- [WHAT YOU ARE ASKED TO DO] Print the listing below verbatim, passing over each picture.

§ §

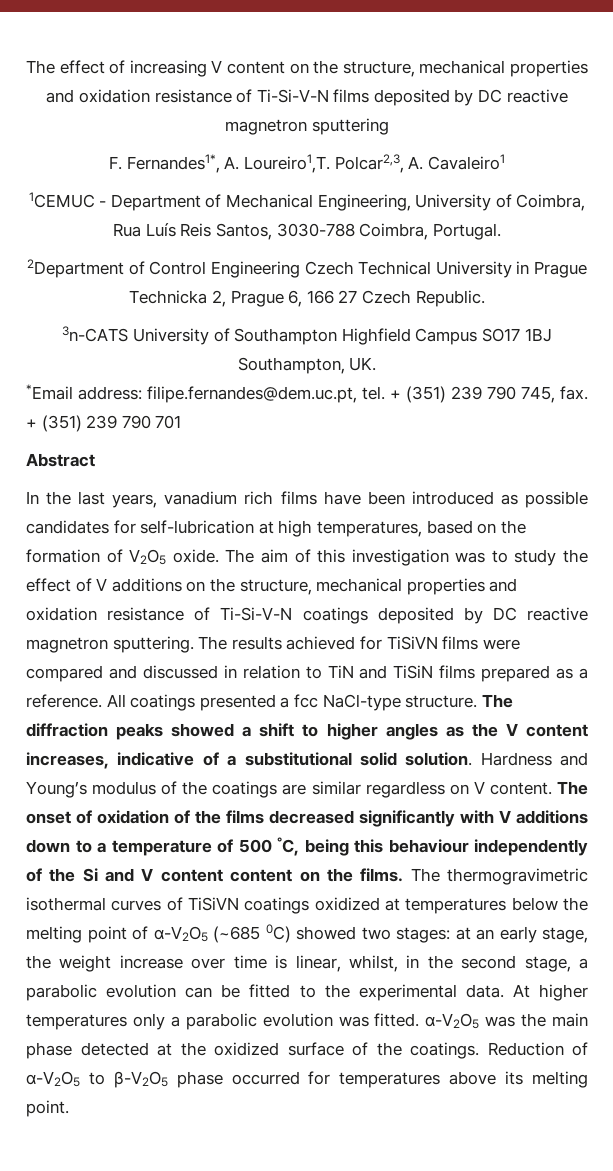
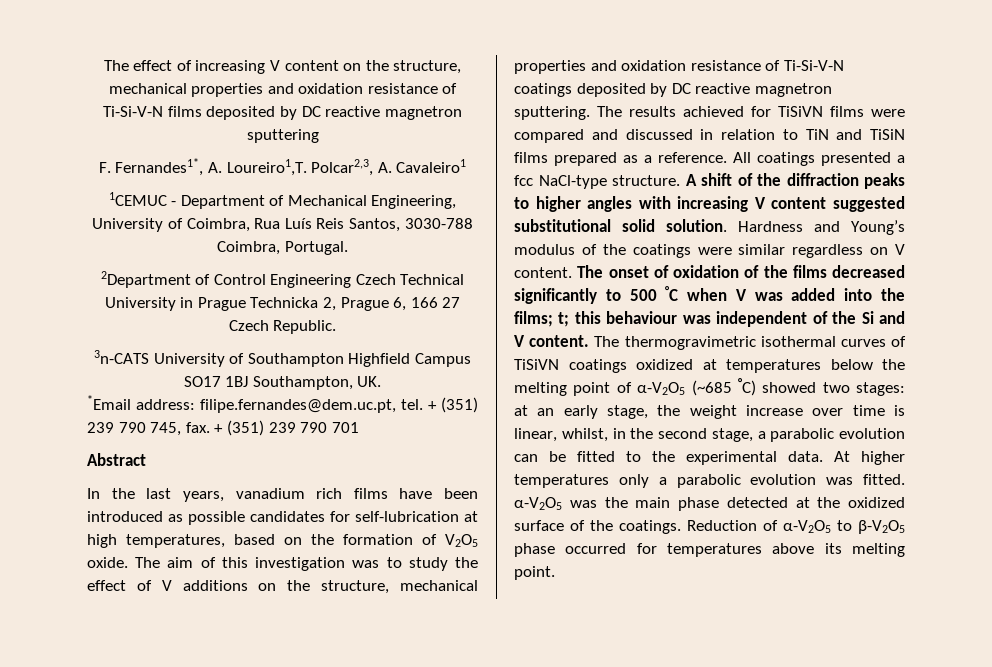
- The diffraction peaks showed a shift to higher angles as the V content increases, indicative of a substitutional solid solution.
+ A shift of the diffraction peaks to higher angles with increasing V content suggested substitutional solid solution.
- Hardness and Young’s modulus of the coatings are similar regardless on V content.
+ Hardness and Young’s modulus of the coatings were similar regardless on V content.
- The onset of oxidation of the films decreased significantly with V additions down to a temperature of 500 °C, being this behaviour independently of the Si and V content content on the films.
+ The onset of oxidation of the films decreased significantly to 500 °C when V was added into the films; t; this behaviour was independent of the Si and V content.
- The thermogravimetric isothermal curves of TiSiVN coatings oxidized at temperatures below the melting point of α-V2O5 (~685 0C) showed two stages: at an early stage, the weight increase over time is linear, whilst, in the second stage, a parabolic evolution can be fitted to the experimental data.
+ The thermogravimetric isothermal curves of TiSiVN coatings oxidized at temperatures below the melting point of α-V2O5 (~685 °C) showed two stages: at an early stage, the weight increase over time is linear, whilst, in the second stage, a parabolic evolution can be fitted to the experimental data.

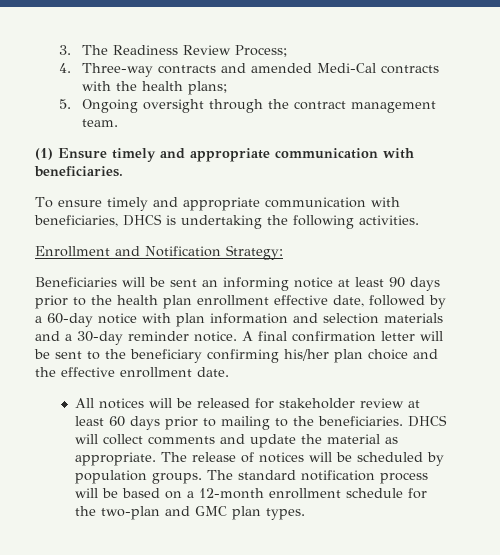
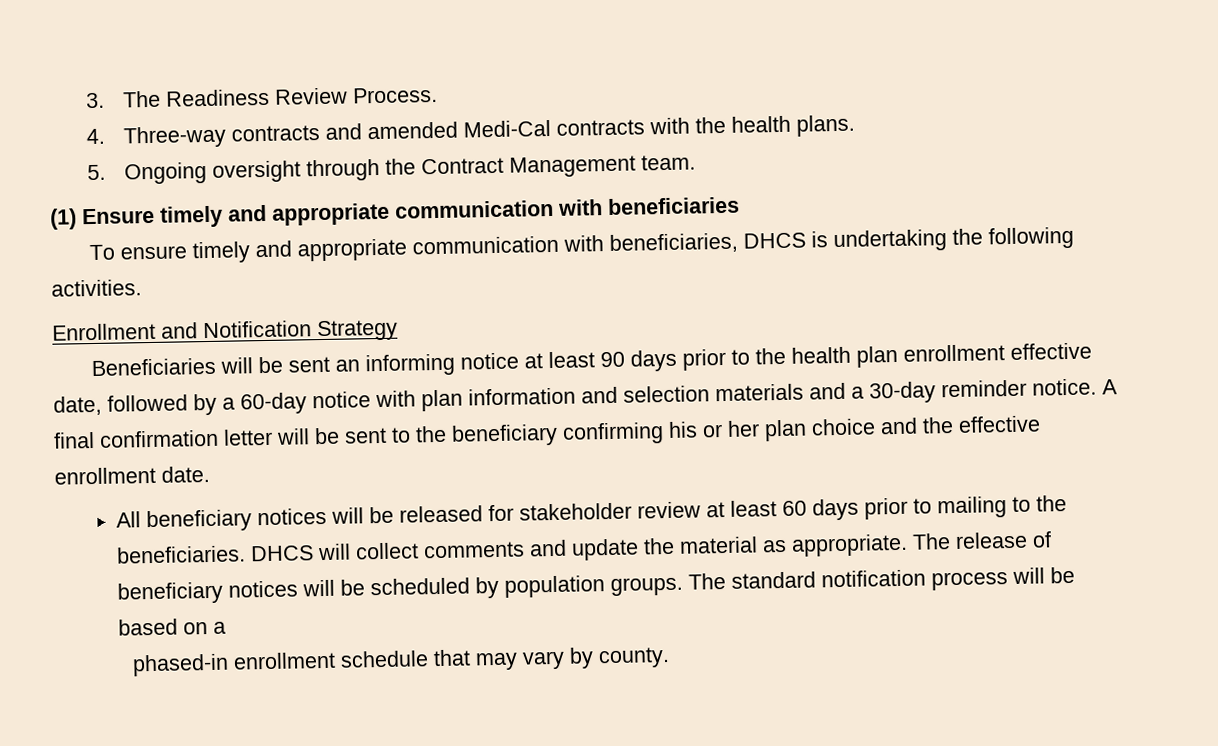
- 3. The Readiness Review Process;
+ 3. The Readiness Review Process.
- 4. Three-way contracts and amended Medi-Cal contracts with the health plans;
+ 4. Three-way contracts and amended Medi-Cal contracts with the health plans.
- 5. Ongoing oversight through the contract management team.
+ 5. Ongoing oversight through the Contract Management team.
- (1) Ensure timely and appropriate communication with beneficiaries.
+ (1) Ensure timely and appropriate communication with beneficiaries
- Enrollment and Notification Strategy:
+ Enrollment and Notification Strategy
- A final confirmation letter will be sent to the beneficiary confirming his/her plan choice and the effective enrollment date.
+ A final confirmation letter will be sent to the beneficiary confirming his or her plan choice and the effective enrollment date.
- All notices will be released for stakeholder review at least 60 days prior to mailing to the beneficiaries.
+ All beneficiary notices will be released for stakeholder review at least 60 days prior to mailing to the beneficiaries.
- The release of notices will be scheduled by population groups.
+ The release of beneficiary notices will be scheduled by population groups.
- The standard notification process will be based on a 12-month enrollment schedule for the two-plan and GMC plan types.
+ The standard notification process will be based on a
+ phased-in enrollment schedule that may vary by county.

§ §

- [ANSWER TO THIS PROBLEM]
- The diffraction peaks showed a shift to higher angles as the V content increases, indicative of a substitutional solid solution.
+ A shift of the diffraction peaks to higher angles with increasing V content suggested substitutional solid solution.
- Hardness and Young’s modulus of the coatings are similar regardless on V content.
+ Hardness and Young’s modulus of the coatings were similar regardless on V content.
- The onset of oxidation of the films decreased significantly with V additions down to a temperature of 500 °C, being this behaviour independently of the Si and V content content on the films.
+ The onset of oxidation of the films decreased significantly to 500 °C when V was added into the films; t; this behaviour was independent of the Si and V content.
- The thermogravimetric isothermal curves of TiSiVN coatings oxidized at temperatures below the melting point of α-V2O5 (~685 0C) showed two stages: at an early stage, the weight increase over time is linear, whilst, in the second stage, a parabolic evolution can be fitted to the experimental data.
+ The thermogravimetric isothermal curves of TiSiVN coatings oxidized at temperatures below the melting point of α-V2O5 (~685 °C) showed two stages: at an early stage, the weight increase over time is linear, whilst, in the second stage, a parabolic evolution can be fitted to the experimental data.

- 3. The Readiness Review Process;
+ 3. The Readiness Review Process.
- 4. Three-way contracts and amended Medi-Cal contracts with the health plans;
+ 4. Three-way contracts and amended Medi-Cal contracts with the health plans.
- 5. Ongoing oversight through the contract management team.
+ 5. Ongoing oversight through the Contract Management team.
- (1) Ensure timely and appropriate communication with beneficiaries.
+ (1) Ensure timely and appropriate communication with beneficiaries
- Enrollment and Notification Strategy:
+ Enrollment and Notification Strategy
- A final confirmation letter will be sent to the beneficiary confirming his/her plan choice and the effective enrollment date.
+ A final confirmation letter will be sent to the beneficiary confirming his or her plan choice and the effective enrollment date.
- All notices will be released for stakeholder review at least 60 days prior to mailing to the beneficiaries.
+ All beneficiary notices will be released for stakeholder review at least 60 days prior to mailing to the beneficiaries.
- The release of notices will be scheduled by population groups.
+ The release of beneficiary notices will be scheduled by population groups.
- The standard notification process will be based on a 12-month enrollment schedule for the two-plan and GMC plan types.
+ The standard notification process will be based on a
+ phased-in enrollment schedule that may vary by county.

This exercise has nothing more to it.